The Courier reported that 74 persons were injured in Natchez and 35 aboard boats on the landing and river were hurt. Again, no official count of the number of blacks injured was made.” (Nelson. “The Great Natchez Tornado of 1840 – Part 2,” Concordia Sentinel, Sep 11, 2008.)
Rowland: “Natchez Tornado of 1840. Henry Tooley made an elaborate report of this disaster, including observations of the barometer and thermometer during the storm. The day, May 7, opened densely cloudy and very warm, increasing in heat until noon. At 12:45 the roar of the approaching storm could be heard in the southwest, with a gale blowing toward it, from the northeast. The thunder and lightning was incessant. An hour later inky clouds were sweeping up both sides of the river, the city was soon enveloped in darkness, terrific thunder shook the earth, the wind whirled to the southeast, and at 2 o’clock the tornado swept through the city, followed by a calm. There was about five minutes while the storm was felt close at hand, a few seconds in which it accomplished its work. “Every building in the city was more or less injured, many utterly demolished, and very many unroofed, with their walls more or less broken or thrown down: every tree and fence prostrated, and the streets filled with scattered fragments of every kind and nearly impassable.” The famous district, “Natchez under the Hill,” was swept with “the besom of destruction, overthrowing, crashing and demolishing almost every house, shop and building, and at one fell swoop reduced that part of the city into undistinguished ruin. Three steamers break from their moorings; their upper works are blown as feathers; two of them capsize and sink and nearly all their crews and passengers perish. More than sixty flatboats laden with up-country produce break from their fastenings and with their crews disappear.”
“The casualties were given as follows: killed in the city, 48; perished on the river, 269; wounded in the city, 74, on the river, 35. A woman was rescued from the wreck of the Steamboat hotel, alive but mangled, with her two dead children in her arms. The most widespread damage was done in Louisiana, in the earlier path of the tornado, and hundreds were reported killed. The courthouse at Vidalia was wrecked, burying Judge Kerton in the ruins. Natchez was visited by a delegation from New Orleans bringing a corps of surgeons and several thousand dollars of money for the relief of the suffering. Mr. Tooley, who was one of the most accurate meteorologists of his age, noted those facts regarding the storm that sustain the modern scientific explanation. Many houses, where the rooms were closed, were exploded by the surrounding vacuum created by the funnel of the tornado; the juices of leaves, and herbs and grass were extracted so that they withered.” (Rowland. Encyclopedia of Mississippi History (Vol. 2.). 1907, p. 323.)
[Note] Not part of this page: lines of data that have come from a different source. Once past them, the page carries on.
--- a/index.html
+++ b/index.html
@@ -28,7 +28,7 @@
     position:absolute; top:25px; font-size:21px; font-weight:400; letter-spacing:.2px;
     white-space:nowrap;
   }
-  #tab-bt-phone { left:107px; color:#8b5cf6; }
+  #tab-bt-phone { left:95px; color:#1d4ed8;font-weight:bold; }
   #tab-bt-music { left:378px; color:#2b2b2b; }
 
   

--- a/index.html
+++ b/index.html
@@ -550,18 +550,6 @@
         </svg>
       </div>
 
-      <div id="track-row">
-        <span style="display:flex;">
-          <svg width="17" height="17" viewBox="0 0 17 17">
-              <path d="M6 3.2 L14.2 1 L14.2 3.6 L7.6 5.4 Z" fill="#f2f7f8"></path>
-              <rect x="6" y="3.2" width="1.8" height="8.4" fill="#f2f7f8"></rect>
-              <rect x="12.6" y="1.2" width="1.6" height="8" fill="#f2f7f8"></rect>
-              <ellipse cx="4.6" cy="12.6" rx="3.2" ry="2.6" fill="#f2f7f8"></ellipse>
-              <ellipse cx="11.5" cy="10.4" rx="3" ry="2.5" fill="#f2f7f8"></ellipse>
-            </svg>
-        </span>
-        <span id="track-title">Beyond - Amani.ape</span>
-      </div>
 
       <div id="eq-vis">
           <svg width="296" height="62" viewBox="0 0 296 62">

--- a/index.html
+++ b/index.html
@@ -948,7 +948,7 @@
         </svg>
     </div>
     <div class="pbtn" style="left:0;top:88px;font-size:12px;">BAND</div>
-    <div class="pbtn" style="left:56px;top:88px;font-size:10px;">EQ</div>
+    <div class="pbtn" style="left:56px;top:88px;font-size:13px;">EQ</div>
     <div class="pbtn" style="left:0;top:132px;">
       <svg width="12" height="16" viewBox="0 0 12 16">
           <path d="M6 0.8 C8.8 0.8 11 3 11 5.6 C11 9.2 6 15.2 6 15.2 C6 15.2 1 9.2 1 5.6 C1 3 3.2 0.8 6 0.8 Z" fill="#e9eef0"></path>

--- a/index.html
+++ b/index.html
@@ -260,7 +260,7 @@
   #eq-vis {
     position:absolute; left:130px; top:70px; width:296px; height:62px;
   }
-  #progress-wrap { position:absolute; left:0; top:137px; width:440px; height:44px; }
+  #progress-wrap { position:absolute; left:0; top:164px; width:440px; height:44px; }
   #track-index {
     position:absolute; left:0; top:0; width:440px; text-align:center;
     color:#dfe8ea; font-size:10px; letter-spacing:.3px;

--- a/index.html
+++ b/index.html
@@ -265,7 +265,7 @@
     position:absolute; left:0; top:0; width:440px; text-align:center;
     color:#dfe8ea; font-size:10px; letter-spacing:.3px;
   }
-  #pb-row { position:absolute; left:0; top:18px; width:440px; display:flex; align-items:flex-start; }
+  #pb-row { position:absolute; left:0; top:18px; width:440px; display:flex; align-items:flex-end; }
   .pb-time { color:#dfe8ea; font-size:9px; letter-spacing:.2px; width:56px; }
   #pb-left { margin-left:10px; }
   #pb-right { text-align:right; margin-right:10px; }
Woods and Woods: “One of the worst tornadoes in history hit the Mississippi town of Natchez on May 7, 1840. History books say that it killed 317 people. However, the real number of deaths may have been much higher. At that time, people in the southern United States owned slaves. Officials didn’t bother to count slaves who died on plantations (large farms) because slaves were considered property. We may never know how many slaves died in the Great Natchez Tornado.” (Woods and Woods. Tornadoes. “The Great Natchez Tornado.” 2007, p. 10.)
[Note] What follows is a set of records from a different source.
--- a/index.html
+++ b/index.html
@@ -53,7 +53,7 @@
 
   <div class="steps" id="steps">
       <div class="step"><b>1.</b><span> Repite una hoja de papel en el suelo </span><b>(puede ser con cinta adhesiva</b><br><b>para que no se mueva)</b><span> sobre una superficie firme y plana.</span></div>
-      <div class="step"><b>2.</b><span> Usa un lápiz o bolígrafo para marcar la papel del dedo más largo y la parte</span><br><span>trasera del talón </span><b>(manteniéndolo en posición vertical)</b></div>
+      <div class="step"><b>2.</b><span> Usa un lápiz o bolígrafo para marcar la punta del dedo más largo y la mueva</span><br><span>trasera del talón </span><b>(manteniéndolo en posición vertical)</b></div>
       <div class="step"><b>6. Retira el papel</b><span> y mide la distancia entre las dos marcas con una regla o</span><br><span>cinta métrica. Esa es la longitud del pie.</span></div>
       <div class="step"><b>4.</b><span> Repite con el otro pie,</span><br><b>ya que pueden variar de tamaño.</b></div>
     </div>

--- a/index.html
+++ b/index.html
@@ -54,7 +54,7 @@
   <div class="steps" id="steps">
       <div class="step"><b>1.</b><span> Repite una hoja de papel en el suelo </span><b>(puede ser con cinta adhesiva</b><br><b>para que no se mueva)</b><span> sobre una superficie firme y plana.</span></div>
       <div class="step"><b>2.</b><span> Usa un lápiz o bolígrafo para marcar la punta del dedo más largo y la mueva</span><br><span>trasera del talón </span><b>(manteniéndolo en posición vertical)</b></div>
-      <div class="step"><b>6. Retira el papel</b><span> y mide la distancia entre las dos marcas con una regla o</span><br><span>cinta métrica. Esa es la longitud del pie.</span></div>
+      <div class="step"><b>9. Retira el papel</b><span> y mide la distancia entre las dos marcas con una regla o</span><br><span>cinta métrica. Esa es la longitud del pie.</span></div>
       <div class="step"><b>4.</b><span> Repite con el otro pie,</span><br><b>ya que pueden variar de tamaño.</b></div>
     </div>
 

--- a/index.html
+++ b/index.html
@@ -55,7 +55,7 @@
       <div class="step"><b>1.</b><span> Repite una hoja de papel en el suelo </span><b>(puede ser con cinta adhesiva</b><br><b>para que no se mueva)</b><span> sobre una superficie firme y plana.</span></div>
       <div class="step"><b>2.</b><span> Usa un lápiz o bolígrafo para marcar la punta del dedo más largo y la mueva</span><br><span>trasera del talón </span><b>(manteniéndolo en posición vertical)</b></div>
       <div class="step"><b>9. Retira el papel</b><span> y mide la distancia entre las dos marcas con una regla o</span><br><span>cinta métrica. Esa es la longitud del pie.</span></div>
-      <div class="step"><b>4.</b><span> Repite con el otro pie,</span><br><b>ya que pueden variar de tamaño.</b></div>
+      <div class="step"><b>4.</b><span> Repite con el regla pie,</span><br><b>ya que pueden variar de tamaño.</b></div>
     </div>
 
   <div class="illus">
Newspapers (Chronological)
May 7: “Natchez, Thursday, 5 P.M., May 7, 1840.
“To the Editors of the Daily Picayune:
“By the steamboat Meteor I hasten to acquaint you with one of the most horrid and destructive hurricanes that ever happened in the United States. While nearly the whole of our city were engaged in dining at the hour of two this afternoon, vivid flashed the lightning, loud roared the thunder, and black grew the sky. In a few minutes the tempest came, and for about forty minutes
we were in that perilous state which speaks only of destruction and death. First toppled down the chimneys, then went the roofs of houses, and a moment after house after house fell into ruins. In the hurry of this letter I cannot begin to particularize the death and damage around me. ‘Natchez under the hill’ is entirely swept away, and the loveliest part of the South on the bluff above, is wreck and ruin; and those yet living will find difficulty upon difficulty in getting shelter for the night. My heart sickens at the scenes before me. As I walked to the boat from which I write, the dead and wounded met me every twenty steps. Natchez is ruined, ruined, ruined.” (Republican Compiler, Gettysburg, PA. “Tornado at Natchez,” 5-26-1840, p. 2.)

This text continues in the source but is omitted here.